If I came all the way from wherever to go to Keystone? I'd be pissed.


----------



## blutzski (Mar 31, 2004)

I can ski Vail on weekends and never get stuck in terrible lines. Just get out of vail village early. Then you have the mountain to yourself for a few hours while everyone is stuck in the lines at the bottom. If you don't get out of the base early you're kind of screwed. Keep working your way back to blue sky as the crowds chase you. Don't drop into the back bowls after 10:00 on a powder day or you'll be stuck there for a few hours - it's a slow speed triple. Just keep hitting the quads in Blue Sky and China bowl. Even if the Blue-sky chair gets a bit crowded it will empty out again since there isn't a restaurant back there and everyone heads back to the frontside around 1:00 to 2:00 (bring brats to grill out on the grills provided at the top of Blue Sky and enjoy the killer view). The Northwoods chair is one of the best chairs at Vail but also has some of the worst crowds. A snowbeater friend of mine says the Pride chair is the place to go for no crowds and nice boarding through the trees.

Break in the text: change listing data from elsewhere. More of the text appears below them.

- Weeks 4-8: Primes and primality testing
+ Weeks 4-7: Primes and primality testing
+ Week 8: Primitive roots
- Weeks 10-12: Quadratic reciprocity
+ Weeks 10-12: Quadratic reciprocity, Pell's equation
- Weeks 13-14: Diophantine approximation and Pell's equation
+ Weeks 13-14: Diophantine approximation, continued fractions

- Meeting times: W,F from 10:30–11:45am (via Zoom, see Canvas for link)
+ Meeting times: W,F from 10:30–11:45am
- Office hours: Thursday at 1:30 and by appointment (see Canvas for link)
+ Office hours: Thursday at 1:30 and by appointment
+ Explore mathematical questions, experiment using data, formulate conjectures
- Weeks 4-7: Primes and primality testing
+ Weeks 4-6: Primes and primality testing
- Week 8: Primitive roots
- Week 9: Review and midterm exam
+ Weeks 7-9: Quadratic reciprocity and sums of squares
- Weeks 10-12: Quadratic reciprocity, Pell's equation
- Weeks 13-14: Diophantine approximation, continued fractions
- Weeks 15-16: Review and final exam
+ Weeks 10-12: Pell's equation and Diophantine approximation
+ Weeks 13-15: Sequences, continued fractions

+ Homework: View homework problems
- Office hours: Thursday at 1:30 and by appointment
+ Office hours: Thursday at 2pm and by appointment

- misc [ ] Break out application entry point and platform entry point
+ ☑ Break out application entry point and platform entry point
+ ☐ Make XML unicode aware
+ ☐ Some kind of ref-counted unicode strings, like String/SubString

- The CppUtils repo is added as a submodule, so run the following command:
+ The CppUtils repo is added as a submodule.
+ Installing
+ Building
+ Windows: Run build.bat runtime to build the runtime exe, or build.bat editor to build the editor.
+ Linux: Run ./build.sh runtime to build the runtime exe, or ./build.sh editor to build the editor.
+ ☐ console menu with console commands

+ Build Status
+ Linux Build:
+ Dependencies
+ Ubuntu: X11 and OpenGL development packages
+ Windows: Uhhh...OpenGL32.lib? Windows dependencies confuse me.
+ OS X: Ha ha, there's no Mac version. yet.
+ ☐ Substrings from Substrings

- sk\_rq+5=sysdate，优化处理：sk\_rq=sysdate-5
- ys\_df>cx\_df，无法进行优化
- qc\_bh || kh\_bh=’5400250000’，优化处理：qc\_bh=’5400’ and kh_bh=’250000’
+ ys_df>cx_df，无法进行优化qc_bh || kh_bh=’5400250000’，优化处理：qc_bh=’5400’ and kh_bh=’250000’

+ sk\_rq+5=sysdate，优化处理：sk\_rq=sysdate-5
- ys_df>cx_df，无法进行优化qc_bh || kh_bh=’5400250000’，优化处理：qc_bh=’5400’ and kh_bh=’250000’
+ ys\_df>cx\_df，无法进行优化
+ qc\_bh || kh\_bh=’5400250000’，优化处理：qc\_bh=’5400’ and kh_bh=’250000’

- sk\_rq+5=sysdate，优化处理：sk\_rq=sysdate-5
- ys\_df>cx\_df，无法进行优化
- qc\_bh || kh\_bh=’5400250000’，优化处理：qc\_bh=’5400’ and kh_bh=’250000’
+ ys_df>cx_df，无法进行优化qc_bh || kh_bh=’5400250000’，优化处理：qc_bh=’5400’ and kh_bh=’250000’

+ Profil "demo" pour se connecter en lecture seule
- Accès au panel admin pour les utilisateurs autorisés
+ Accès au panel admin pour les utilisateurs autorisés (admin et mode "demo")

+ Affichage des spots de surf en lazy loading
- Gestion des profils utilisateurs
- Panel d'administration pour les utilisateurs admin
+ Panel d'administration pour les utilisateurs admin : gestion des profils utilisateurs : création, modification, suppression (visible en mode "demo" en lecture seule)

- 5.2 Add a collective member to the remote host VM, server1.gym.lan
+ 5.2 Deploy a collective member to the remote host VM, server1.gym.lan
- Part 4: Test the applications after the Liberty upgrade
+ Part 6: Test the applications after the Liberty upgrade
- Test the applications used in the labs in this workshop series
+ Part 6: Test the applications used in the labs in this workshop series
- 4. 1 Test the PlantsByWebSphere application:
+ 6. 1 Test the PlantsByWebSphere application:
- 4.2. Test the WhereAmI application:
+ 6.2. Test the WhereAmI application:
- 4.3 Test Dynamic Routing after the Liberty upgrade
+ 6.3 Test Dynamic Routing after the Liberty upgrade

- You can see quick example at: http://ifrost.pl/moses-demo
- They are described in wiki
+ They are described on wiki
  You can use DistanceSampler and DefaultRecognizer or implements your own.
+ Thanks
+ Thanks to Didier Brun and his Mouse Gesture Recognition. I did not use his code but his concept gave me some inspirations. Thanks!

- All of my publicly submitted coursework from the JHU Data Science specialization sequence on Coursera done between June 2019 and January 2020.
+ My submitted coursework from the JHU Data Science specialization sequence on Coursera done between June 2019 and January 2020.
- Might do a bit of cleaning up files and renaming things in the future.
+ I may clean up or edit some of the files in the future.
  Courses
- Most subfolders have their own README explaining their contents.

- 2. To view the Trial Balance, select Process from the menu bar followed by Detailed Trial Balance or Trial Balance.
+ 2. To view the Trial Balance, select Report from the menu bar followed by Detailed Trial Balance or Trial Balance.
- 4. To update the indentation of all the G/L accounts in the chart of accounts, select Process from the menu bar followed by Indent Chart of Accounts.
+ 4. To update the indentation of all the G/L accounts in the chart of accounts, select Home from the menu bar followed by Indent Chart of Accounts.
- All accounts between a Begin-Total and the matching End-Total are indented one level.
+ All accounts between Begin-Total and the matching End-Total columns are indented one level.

Don't listen to BSOE. Night skiing at Keystone is a blast. The runs are empty and they groom several of the runs again starting at 5:00. Get out your 215's and tuck top to bottom runs only turning when the trail turns. If you didn't scare yourself shitless and your thighs aren't burning by the time you reach the bottom you weren't trying. Take a GPS with a max speed function along for max fun.


----------



## fet123 (Aug 27, 2006)

I know, i am not listenning to BSOE, I love night snowboarding its a little colder but is so much fun, its kind of wierd since in the east coast a lot of resorts are usually open till 10 or 11 pm thats what I am used to, so its going to be a little different to get up really early to snowboard early. Oh by the way BSOE I am traveling from ft.lauderdale yes very far away, and I am looking foward for this trip, I could care less what your opinion is, I asked for advice in this resorts not in criticisim. blutzski thanks for your advice i will try to keep that in mind.


----------



## fet123 (Aug 27, 2006)

blutzski said:


> I can ski Vail on weekends and never get stuck in terrible lines. Just get out of vail village early. Then you have the mountain to yourself for a few hours while everyone is stuck in the lines at the bottom. If you don't get out of the base early you're kind of screwed. Keep working your way back to blue sky as the crowds chase you. Don't drop into the back bowls after 10:00 on a powder day or you'll be stuck there for a few hours - it's a slow speed triple. Just keep hitting the quads in Blue Sky and China bowl. Even if the Blue-sky chair gets a bit crowded it will empty out again since there isn't a restaurant back there and everyone heads back to the frontside around 1:00 to 2:00 (bring brats to grill out on the grills provided at the top of Blue Sky and enjoy the killer view). The Northwoods chair is one of the best chairs at Vail but also has some of the worst crowds. A snowbeater friend of mine says the Pride chair is the place to go for no crowds and nice boarding through the trees.
> 
> Don't listen to BSOE. Night skiing at Keystone is a blast. The runs are empty and they groom several of the runs again starting at 5:00. Get out your 215's and tuck top to bottom runs only turning when the trail turns. If you didn't scare yourself shitless and your thighs aren't burning by the time you reach the bottom you weren't trying. Take a GPS with a max speed function along for max fun.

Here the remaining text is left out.